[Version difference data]
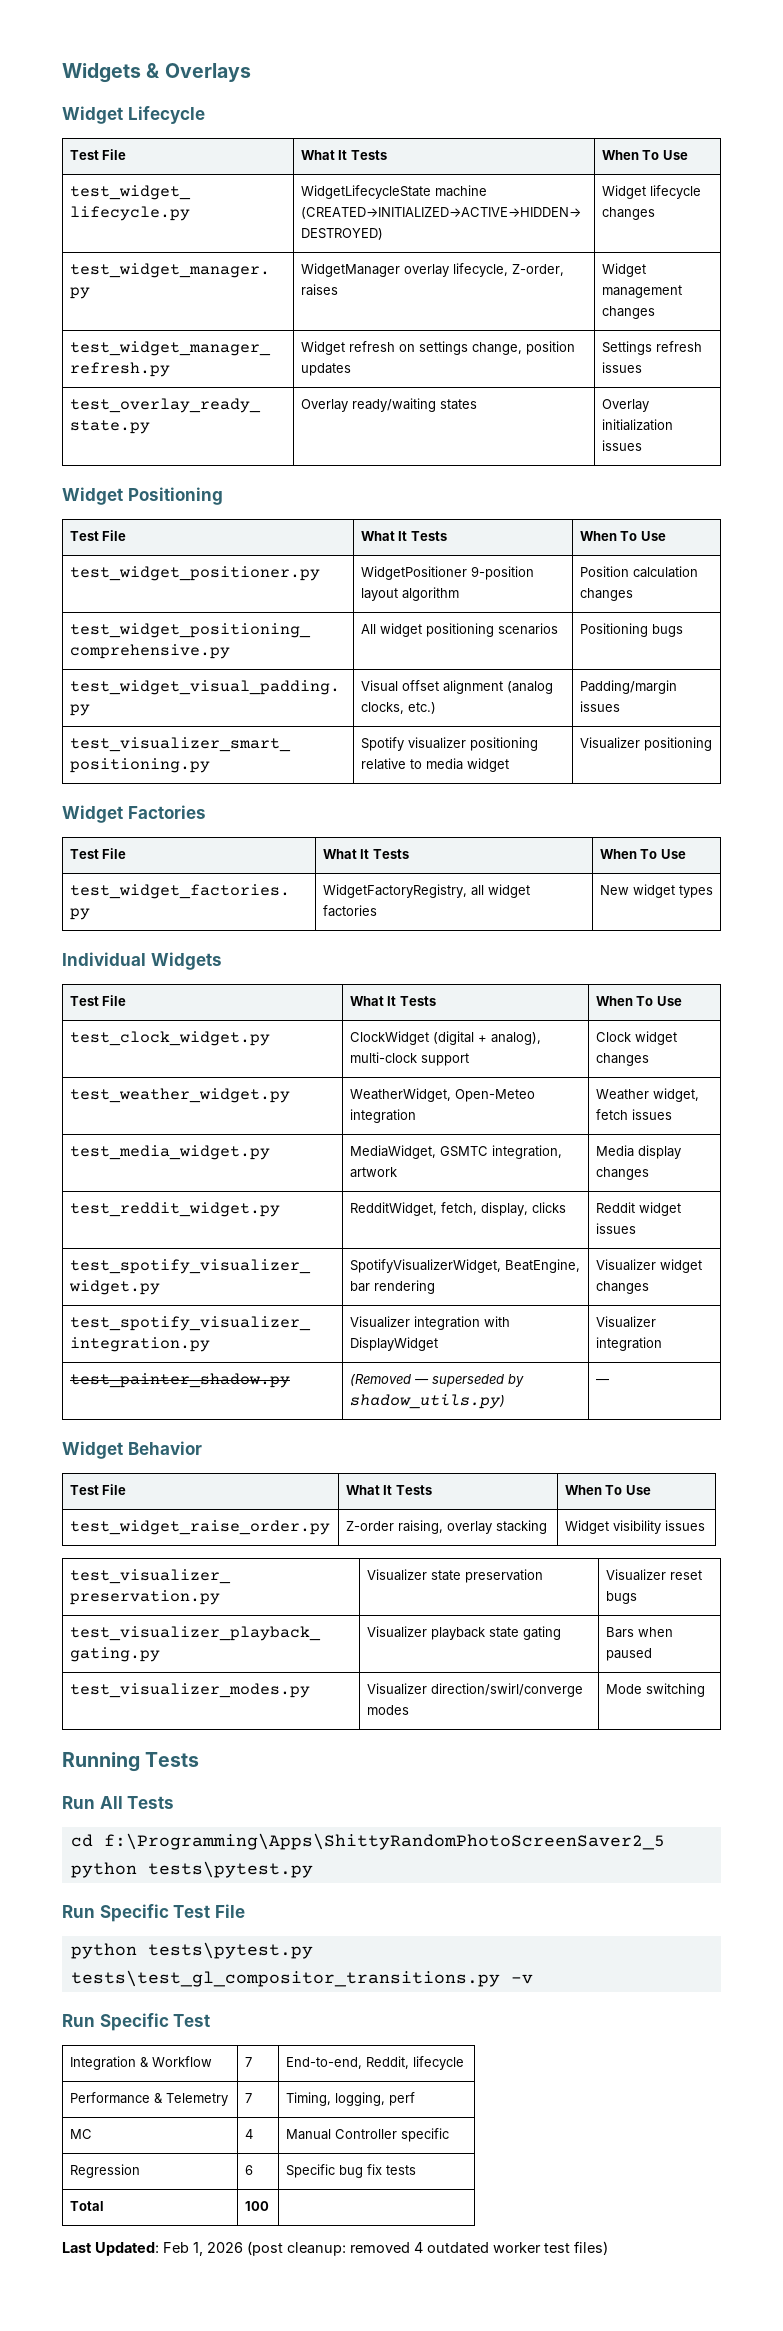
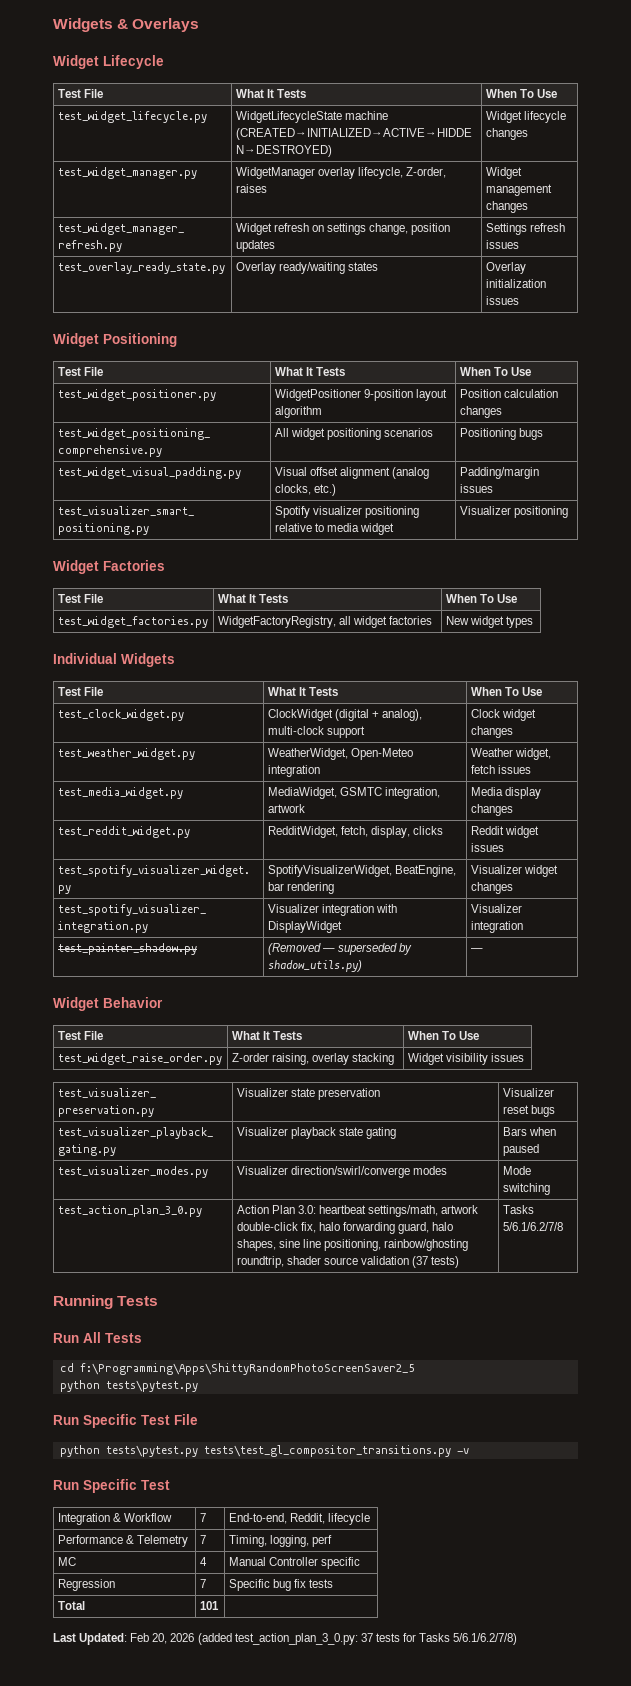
+ test_action_plan_3_0.py | Action Plan 3.0: heartbeat settings/math, artwork double-click fix, halo forwarding guard, halo shapes, sine line positioning, rainbow/ghosting roundtrip, shader source validation (37 tests) | Tasks 5/6.1/6.2/7/8
- Regression | 6 | Specific bug fix tests
+ Regression | 7 | Specific bug fix tests
- Total | 100 |
+ Total | 101 |
- Last Updated: Feb 1, 2026 (post cleanup: removed 4 outdated worker test files)
+ Last Updated: Feb 20, 2026 (added test_action_plan_3_0.py: 37 tests for Tasks 5/6.1/6.2/7/8)

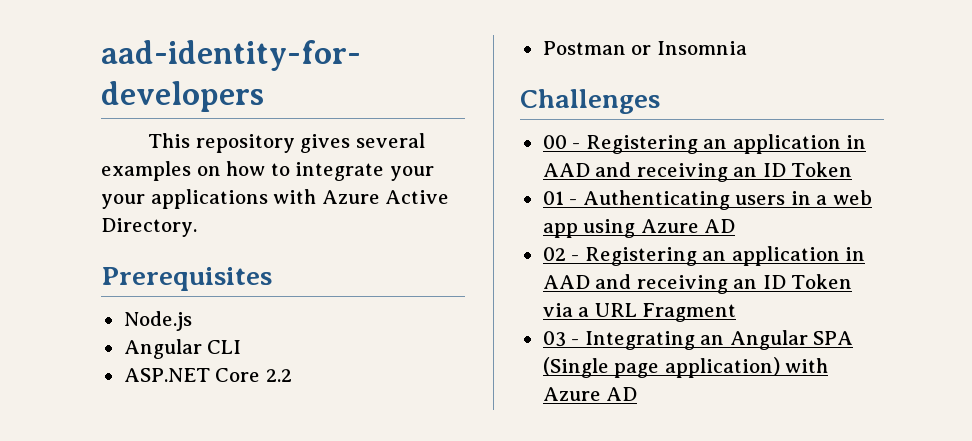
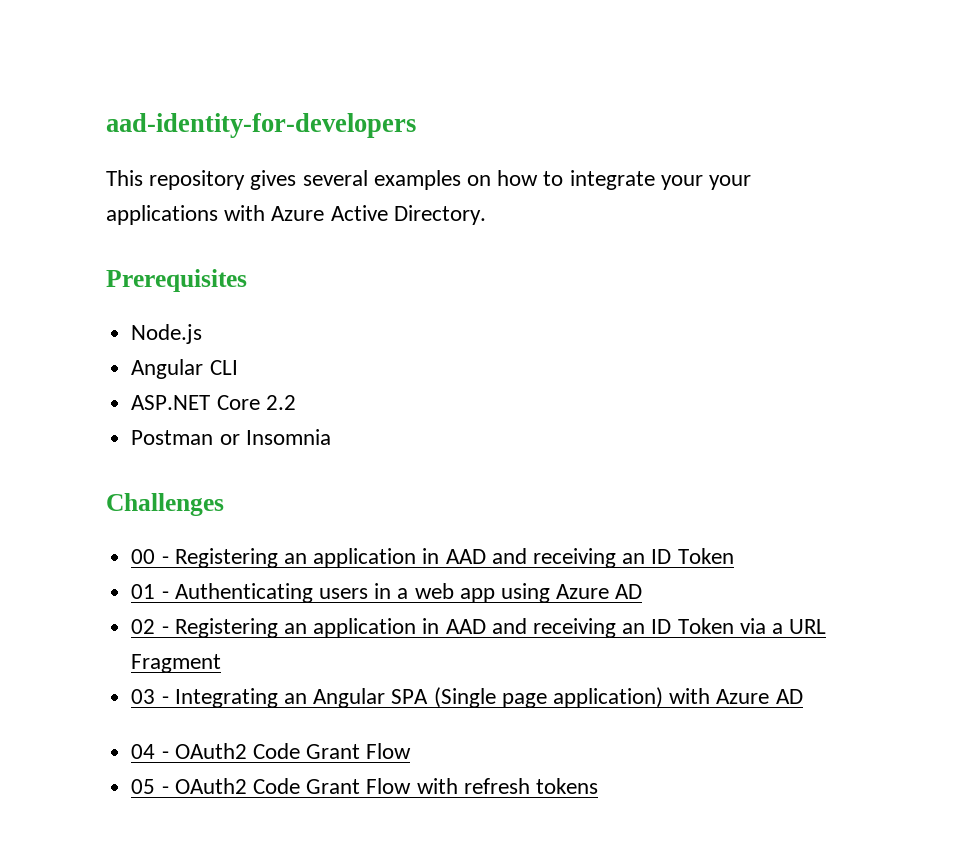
+ 04 - OAuth2 Code Grant Flow
+ 05 - OAuth2 Code Grant Flow with refresh tokens

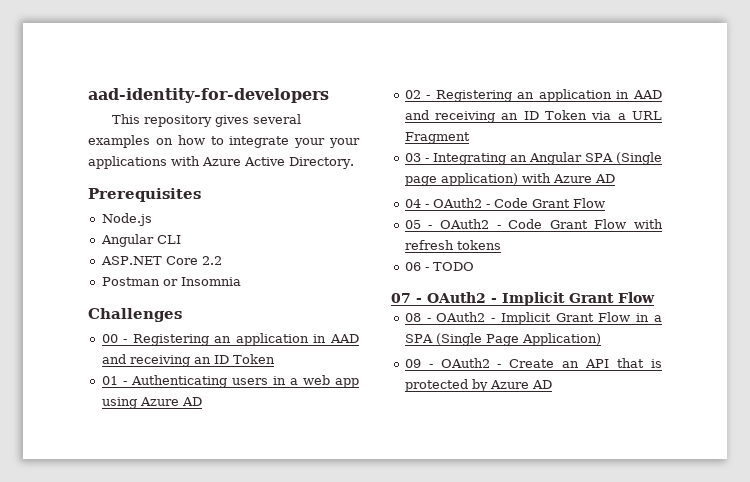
- 04 - OAuth2 Code Grant Flow
+ 04 - OAuth2 - Code Grant Flow
- 05 - OAuth2 Code Grant Flow with refresh tokens
+ 05 - OAuth2 - Code Grant Flow with refresh tokens
+ 06 - TODO
+ 07 - OAuth2 - Implicit Grant Flow
+ 08 - OAuth2 - Implicit Grant Flow in a SPA (Single Page Application)
+ 09 - OAuth2 - Create an API that is protected by Azure AD

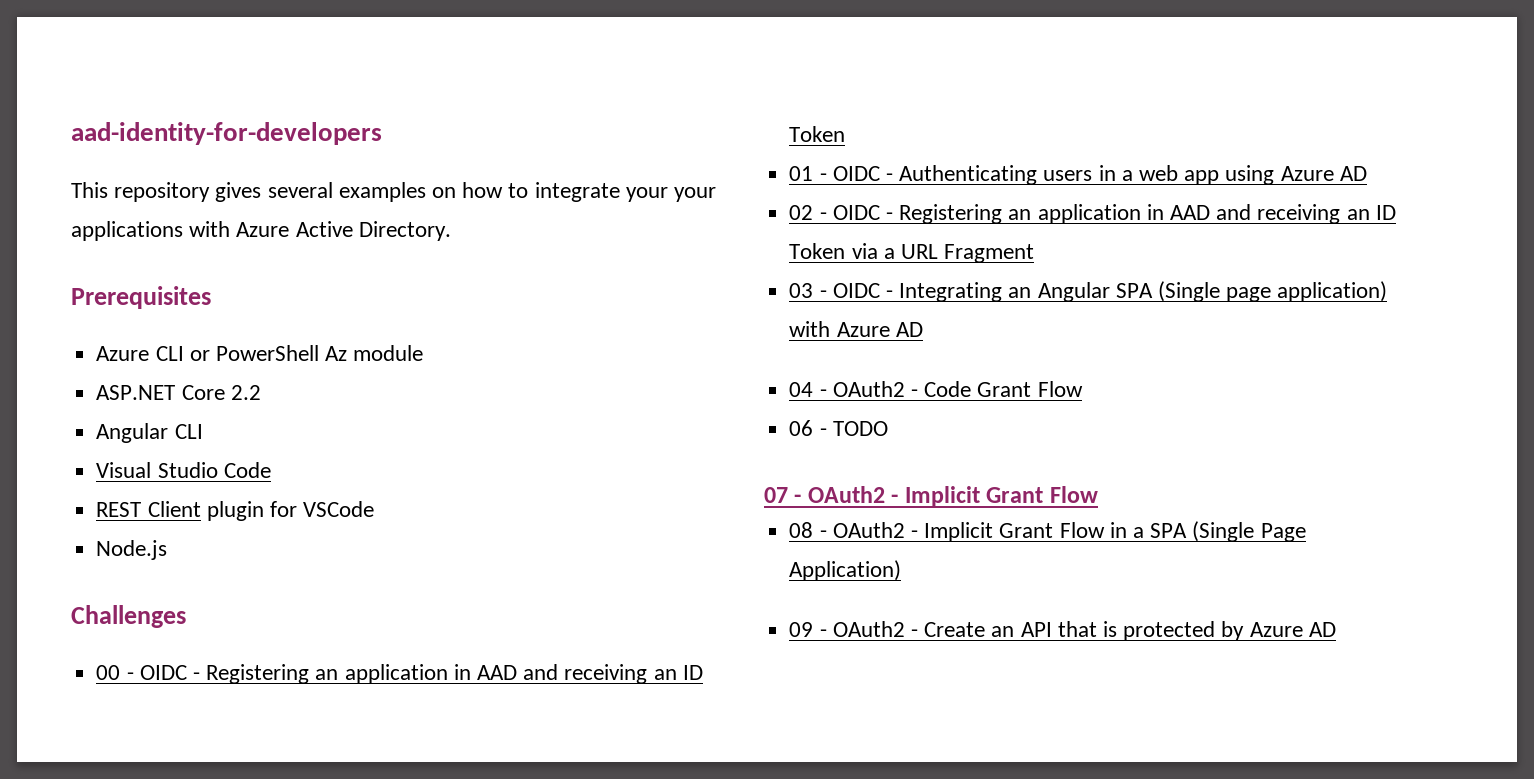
- Node.js
- Angular CLI
+ Azure CLI or PowerShell Az module
- Postman or Insomnia
+ Angular CLI
+ Visual Studio Code
+ REST Client plugin for VSCode
+ Node.js
- 00 - Registering an application in AAD and receiving an ID Token
+ 00 - OIDC - Registering an application in AAD and receiving an ID Token
- 01 - Authenticating users in a web app using Azure AD
+ 01 - OIDC - Authenticating users in a web app using Azure AD
- 02 - Registering an application in AAD and receiving an ID Token via a URL Fragment
+ 02 - OIDC - Registering an application in AAD and receiving an ID Token via a URL Fragment
- 03 - Integrating an Angular SPA (Single page application) with Azure AD
+ 03 - OIDC - Integrating an Angular SPA (Single page application) with Azure AD
- 05 - OAuth2 - Code Grant Flow with refresh tokens

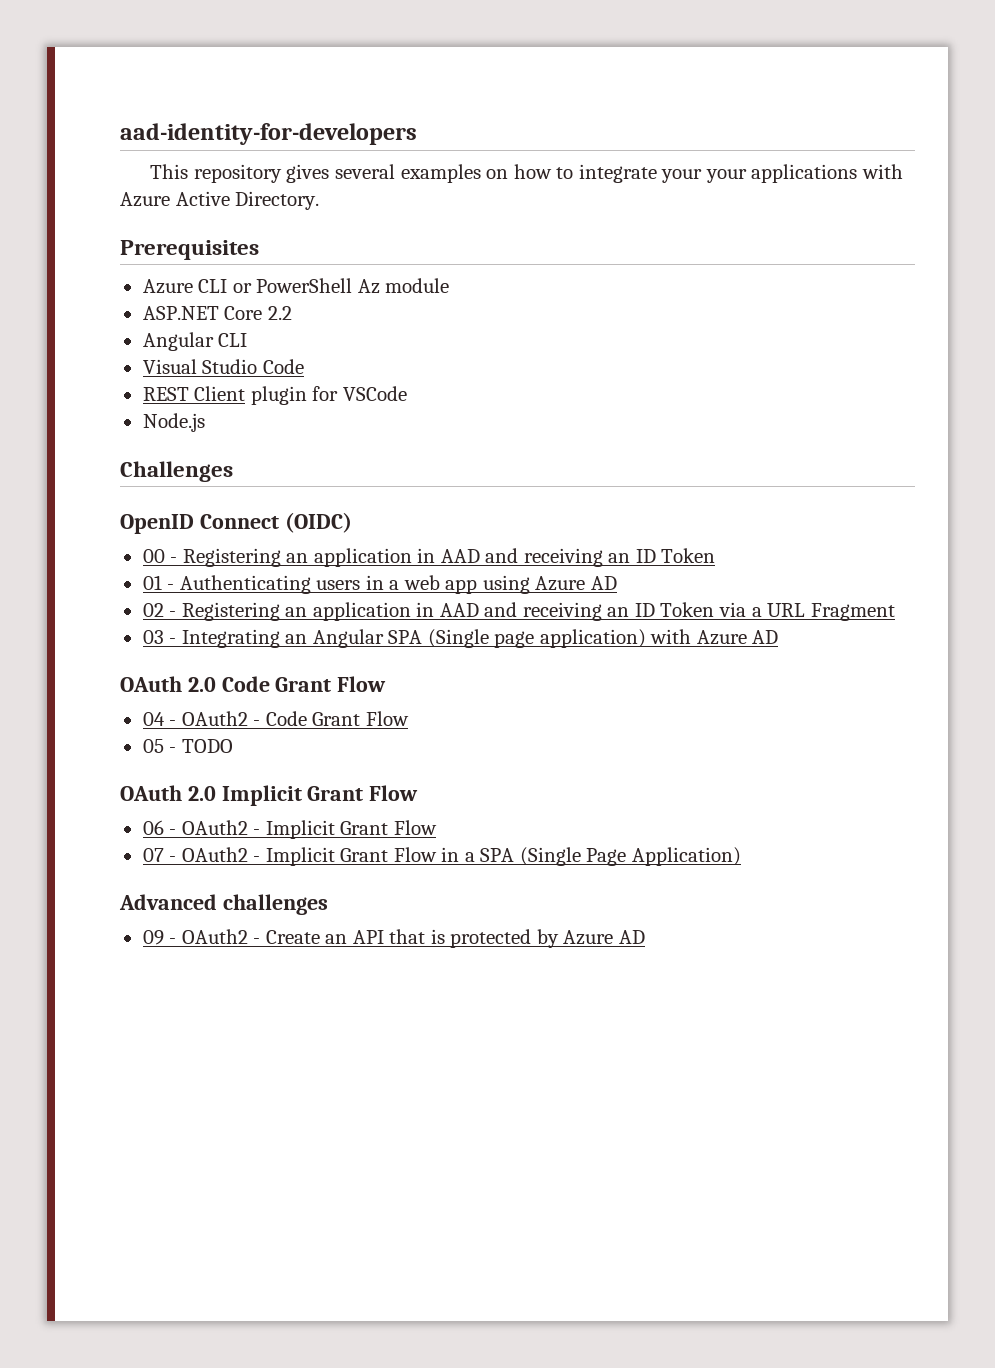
+ OpenID Connect (OIDC)
- 00 - OIDC - Registering an application in AAD and receiving an ID Token
+ 00 - Registering an application in AAD and receiving an ID Token
- 01 - OIDC - Authenticating users in a web app using Azure AD
+ 01 - Authenticating users in a web app using Azure AD
- 02 - OIDC - Registering an application in AAD and receiving an ID Token via a URL Fragment
+ 02 - Registering an application in AAD and receiving an ID Token via a URL Fragment
- 03 - OIDC - Integrating an Angular SPA (Single page application) with Azure AD
+ 03 - Integrating an Angular SPA (Single page application) with Azure AD
+ OAuth 2.0 Code Grant Flow
- 06 - TODO
+ 05 - TODO
- 07 - OAuth2 - Implicit Grant Flow
+ OAuth 2.0 Implicit Grant Flow
+ 06 - OAuth2 - Implicit Grant Flow
- 08 - OAuth2 - Implicit Grant Flow in a SPA (Single Page Application)
+ 07 - OAuth2 - Implicit Grant Flow in a SPA (Single Page Application)
+ Advanced challenges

About this exercise: Within the data above, the lines from the one with "- 00 - OIDC" to the one with "- 07 - OAuth2 - Implicit Grant Flow" must be repeated exactly; no other line belongs in the answer.

Answer space:
- 00 - OIDC - Registering an application in AAD and receiving an ID Token
+ 00 - Registering an application in AAD and receiving an ID Token
- 01 - OIDC - Authenticating users in a web app using Azure AD
+ 01 - Authenticating users in a web app using Azure AD
- 02 - OIDC - Registering an application in AAD and receiving an ID Token via a URL Fragment
+ 02 - Registering an application in AAD and receiving an ID Token via a URL Fragment
- 03 - OIDC - Integrating an Angular SPA (Single page application) with Azure AD
+ 03 - Integrating an Angular SPA (Single page application) with Azure AD
+ OAuth 2.0 Code Grant Flow
- 06 - TODO
+ 05 - TODO
- 07 - OAuth2 - Implicit Grant Flow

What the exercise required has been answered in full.